Using Any Surface to Realize a New Paradigm for Wireless Communications

“The concept of programmable wireless environments can impact wireless communications immensely.”

 

Communications of the ACM, November 2018, Vol. 61 No. 11, Pages 30-33
Viewpoint: “Using Any Surface to Realize a New Paradigm for Wireless Communications
By C. Liaskos, A. Tsioliaridou, A. Pitsillides, S. Ioannidis, I. Akyildiz

Wireless communications have undeniably shaped our everyday lives. We expect ubiquitous connectivity to the Internet, with increasing demands for higher data rates and low lag everywhere: at work, at home, on the road, even with massive crowds of Internet users around us. Despite impressive breakthroughs in almost every part of our wireless devices—from antennas and hardware to operating software—this demand is getting increasingly challenging to address. The large scale of research efforts and investment in the fifth generation (5G) of wireless communications reflects the enormity of the challenge. A valuable and seemingly unnoticed resource could be exploited to meet this goal.

 

A common denominator in related research efforts is that the wireless environment—the set of physical objects that stand between two wireless communicating devices—remains a passive spectator in the data-exchange process. The ensuing effects on the data communication quality are generally degenerative: First, a transmitting device emits electromagnetic energy—carrying encoded information—which dissipates astoundingly fast within the environment.
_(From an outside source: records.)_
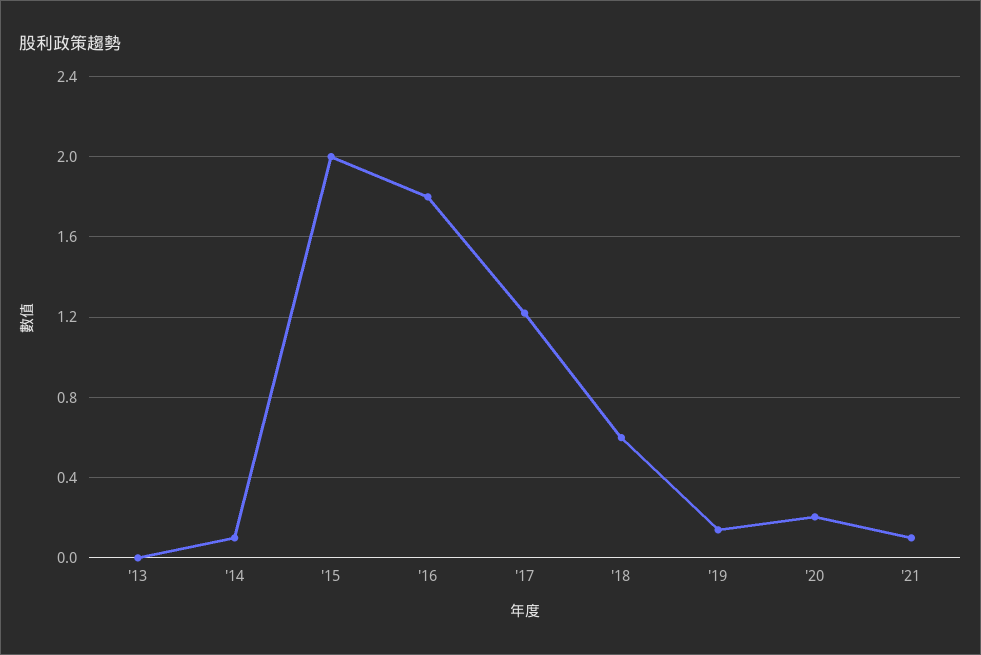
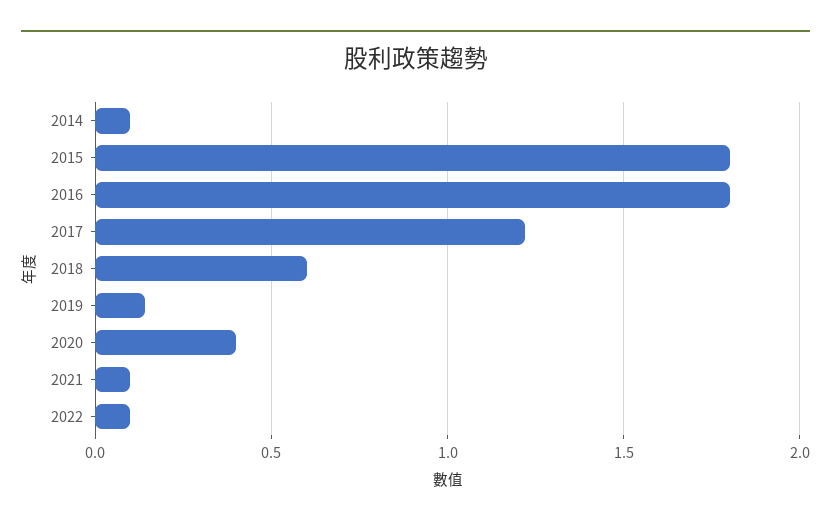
'13: 0 -> none
'15: 2 -> 1.8
'20: 0.2 -> 0.4
2022: none -> 0.1

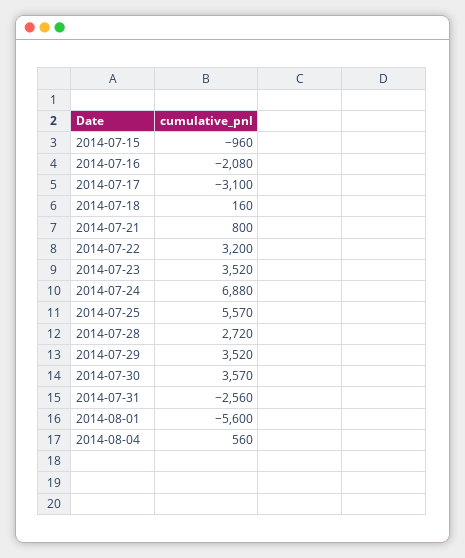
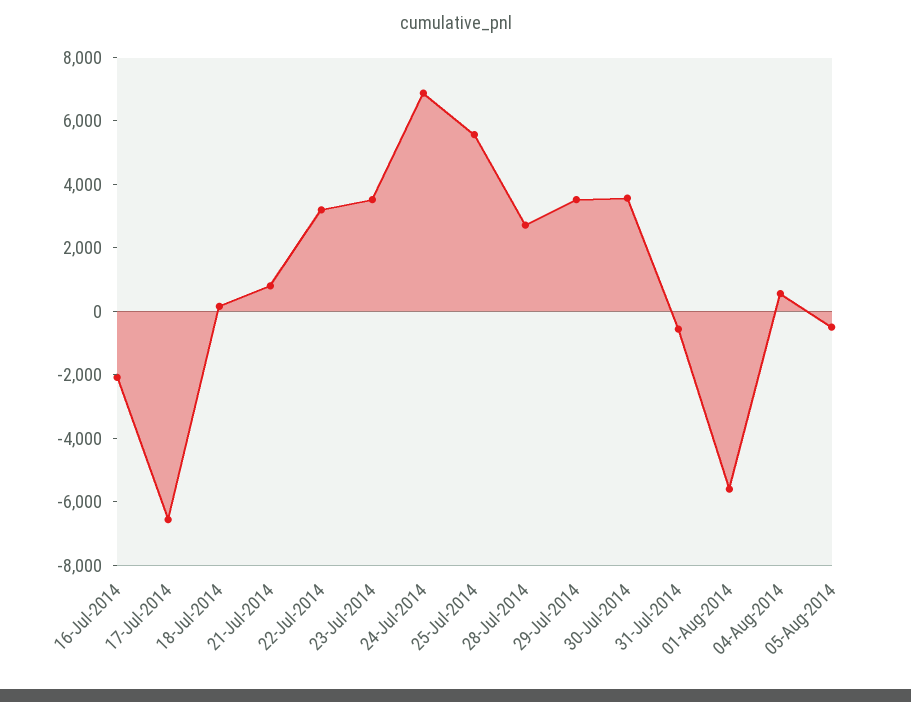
2014-07-15: -960 -> none
2014-07-17: -3100 -> -6500
2014-07-31: -2560 -> -500
05-Aug-2014: none -> -500

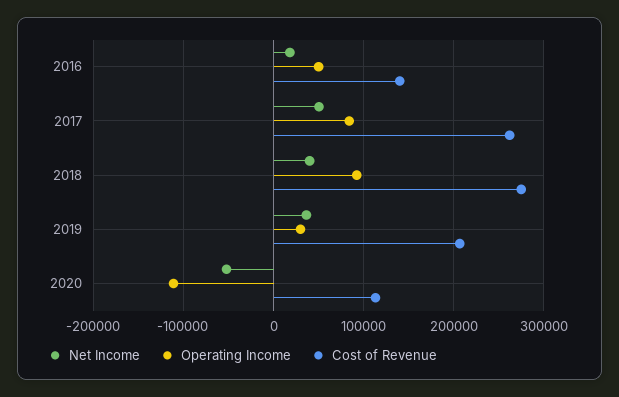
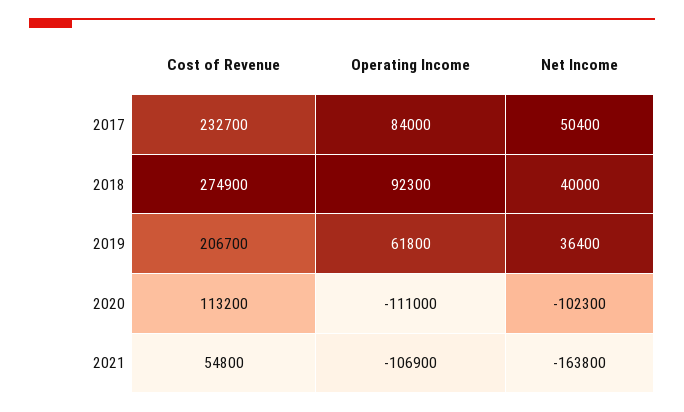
Net Income, 2016: 20000 -> none
Operating Income, 2016: 50000 -> none
Cost of Revenue, 2016: 140000 -> none
Cost of Revenue, 2017: 260000 -> 232700
Operating Income, 2019: 30000 -> 61800
Net Income, 2020: -50000 -> -102300
Cost of Revenue, 2021: none -> 54800
Operating Income, 2021: none -> -106900
Net Income, 2021: none -> -163800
This path-loss phenomenon can be envisioned as distributing the same power over an ever-growing sphere. The power of the intended signal quickly diminishes, making its reception progressively more difficult. Second, as this ever-growing sphere reaches objects, such as walls, doors, desks, and humans, it scatters uncontrollably in multiple directions. This creates the multipath phenomenon where many, unsynchronized echoes of the original signal reach the receiver at the same time, making it difficult to discern the original. Third, the scattered signals naturally reach unintended recipients, increasing their noise levels (and allowing for eavesdropping). Finally, mobile wireless devices acquire a false perception of the frequency of electromagnetic waves, a phenomenon known as the Doppler effect. Notice that the hunt for higher data rates in 5G pushes for very high communication frequencies, at 60GHz for example, where the described effects become extremely acute.

 

This Viewpoint introduces an approach that could tame and control these effects, producing a wireless environment with software-defined electromagnetic behavior. We introduce the novel idea of HyperSurfaces, which are software-controlled metamaterials embedded in any surface in the environment. In simpler terms, HyperSurfaces are materials that interact with electromagnetic waves in a fully software-defined fashion, even unnaturally. Coating walls, doors, furniture, and other objects with HyperSurfaces constitutes the overall behavior of an indoor or outdoor wireless programmable environment. Thus, the electromagnetic behavior of the environment as a whole can become deterministic, controlled, and tailored to the needs of mobile devices within it. The same principle is also applicable to outdoor settings, by exemplary coating poles or building façades.